The benefits of an external focus of attention are typically explained using the constrained action hypothesis (20). This hypothesis suggests that directing attention externally facilitates nonconscious automatic cognitive processing, which allows the motor control system to produce fast and accurate movements. The automaticity that is facilitated by an external focus of attention promotes efficient neuromuscular activation (5), optimal movement patterns and elevated force generation (16), and enhanced agility performance (10). In contrast, when attention is directed internally, automatic processing is interrupted. This interruption “constrains” the motor control system, negatively influencing motor skill execution. Numerous studies have been conducted to validate the predictions made by the constrained action hypothesis (e.g., see [15]).

McNevin et al. (6) demonstrated that the manipulation of the external focus distance relative to the body resulted in an amplification of motor skill learning and performance. In their study, the participants performed a balance task on a stabiliometer while following instructions that directed their attention either internally to their feet, externally toward markers near their feet, or externally toward markers placed at a greater distance from their feet. The results indicated that both external conditions were superior to the internal condition, but the authors also found that the external far focus furthest away from the body resulted in performance that was superior to external focus nearer the body. The findings reported by McNevin et al. (6) indicate that coaches can improve athletic performance by simply prompting athletes to focus on a cue that is located away from their body. It is also worth noting that these skill improvements were not the result of physiological or mechanical changes but highlight the importance of the performer's cognitive state on movement organization and execution.
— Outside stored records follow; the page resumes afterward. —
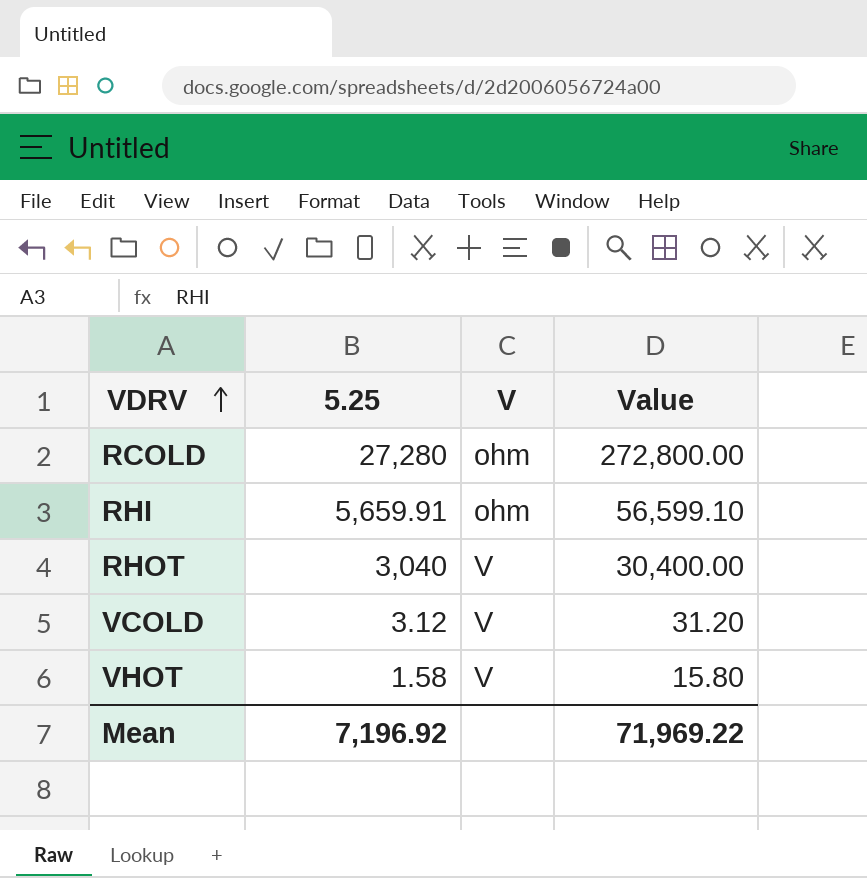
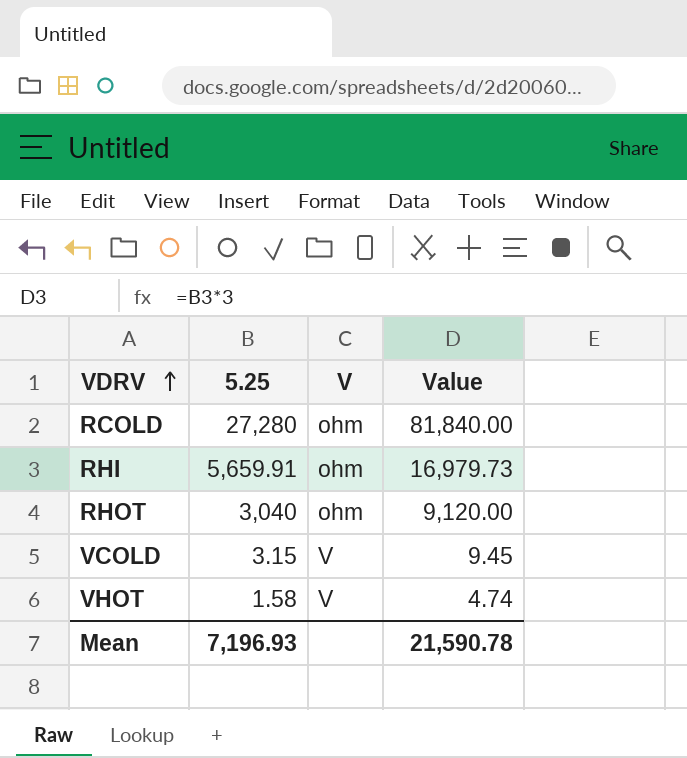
column Value | formula: [5.25] * 10 -> [5.25] * 3
RHOT | V: V -> ohm
VCOLD | 5.25: 3.12 -> 3.15
Mean | 5.25: 7,196.92 -> 7,196.93
Mean | Value: 71,969.22 -> 21,590.78

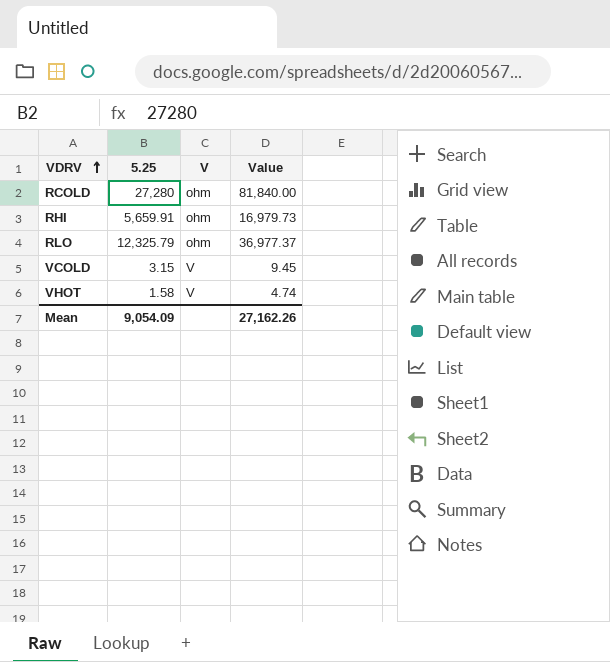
row RHOT: 3,040 | ohm | 9,120.00 -> none
row RLO: none -> 12,325.79 | ohm | 36,977.37
Mean | 5.25: 7,196.93 -> 9,054.09
Mean | Value: 21,590.78 -> 27,162.26

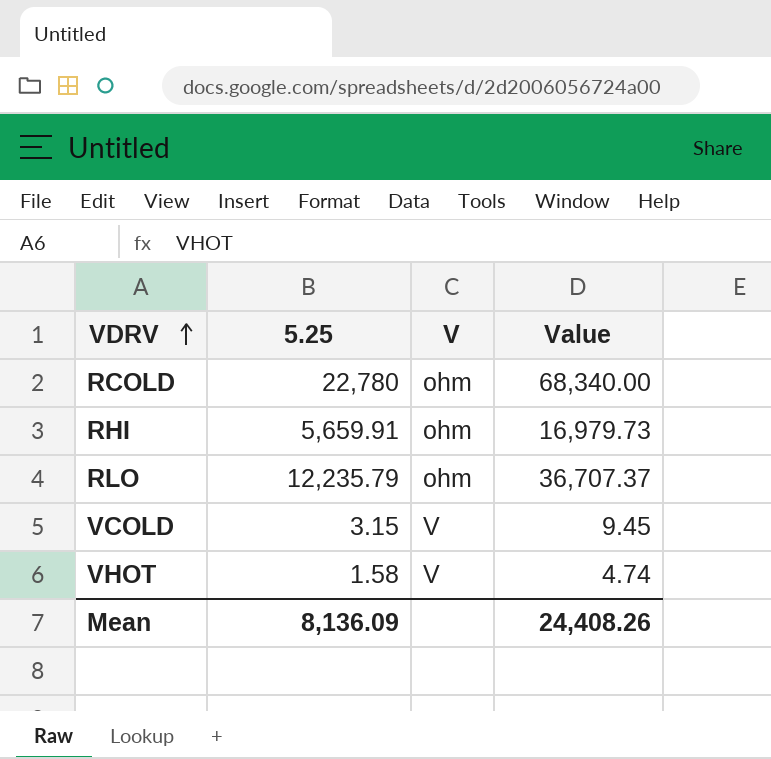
RCOLD | 5.25: 27,280 -> 22,780
RCOLD | Value: 81,840.00 -> 68,340.00
RLO | 5.25: 12,325.79 -> 12,235.79
RLO | Value: 36,977.37 -> 36,707.37
Mean | 5.25: 9,054.09 -> 8,136.09
Mean | Value: 27,162.26 -> 24,408.26

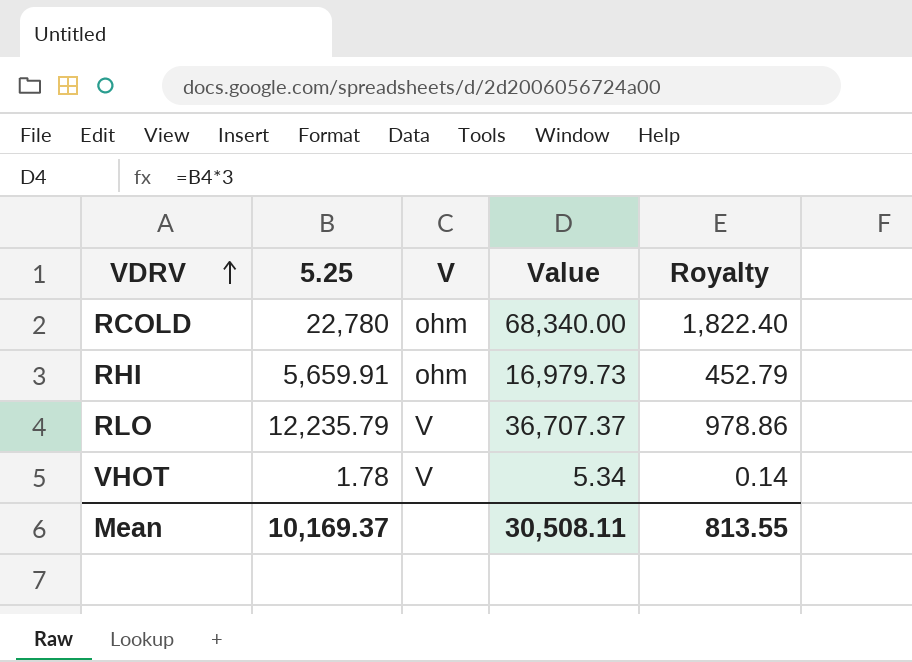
column Royalty | formula: none -> [5.25] * 0.08
row VCOLD: 3.15 | V | 9.45 -> none
RLO | V: ohm -> V
VHOT | 5.25: 1.58 -> 1.78
VHOT | Value: 4.74 -> 5.34
Mean | 5.25: 8,136.09 -> 10,169.37
Mean | Value: 24,408.26 -> 30,508.11

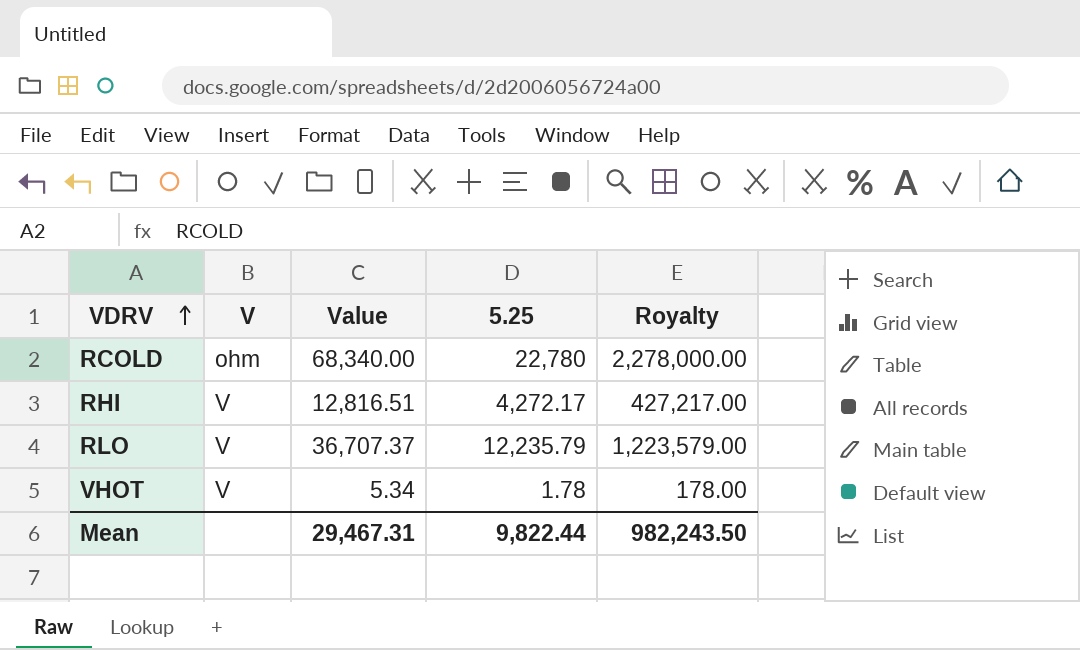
column 5.25 | position: 2 -> 4
column Royalty | formula: [5.25] * 0.08 -> [5.25] * 100
RHI | V: ohm -> V
RHI | Value: 16,979.73 -> 12,816.51
RHI | 5.25: 5,659.91 -> 4,272.17
Mean | Value: 30,508.11 -> 29,467.31
Mean | 5.25: 10,169.37 -> 9,822.44
Mean | Royalty: 813.55 -> 982,243.50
As mentioned above, previous studies have demonstrated that directing attention externally rather than internally can improve jumping ability (11,14,16,17). Although the results of the McNevin et al. (6) study provided initial evidence that increasing the distance of an external focus away from the body can magnify balance performance, it has not been established if these findings generalize complex skills such as jumping. In the McNevin et al. (6) study, the authors used a continuous task that required object manipulation (the subject continuously controlled and regulated the stability of the balance platform). However, balance tasks such as this are rarely used in sport-related contexts. Instead, many sport contexts comprise discrete movements that are ballistic in nature, much like a standing long jump or vertical jump. Thus, it is important to test, both for theoretical and practical reasons, the performance enhancing effects that may exist when performing sport-related actions. The purpose of this study was to determine if increasing the distance of an external focus of attention relative to the body is generalizable to the standing long jump—a discrete, power-based movement with no object manipulation. We hypothesized that providing verbal instruction that focused attention on a target that was 3 m away from the subject would result in superior jumping performance compared with performance following instructions that directed attention externally to a cue near the subject's feet. We also hypothesized that both the external conditions would result in superior jump performances compared with a control condition in which instructions containing no specific focus of attention were given. Considering that many coaches and sport organizations use the standing long jump to assess athletic performance and training effectiveness (11,14), such findings would be invaluable for practitioners.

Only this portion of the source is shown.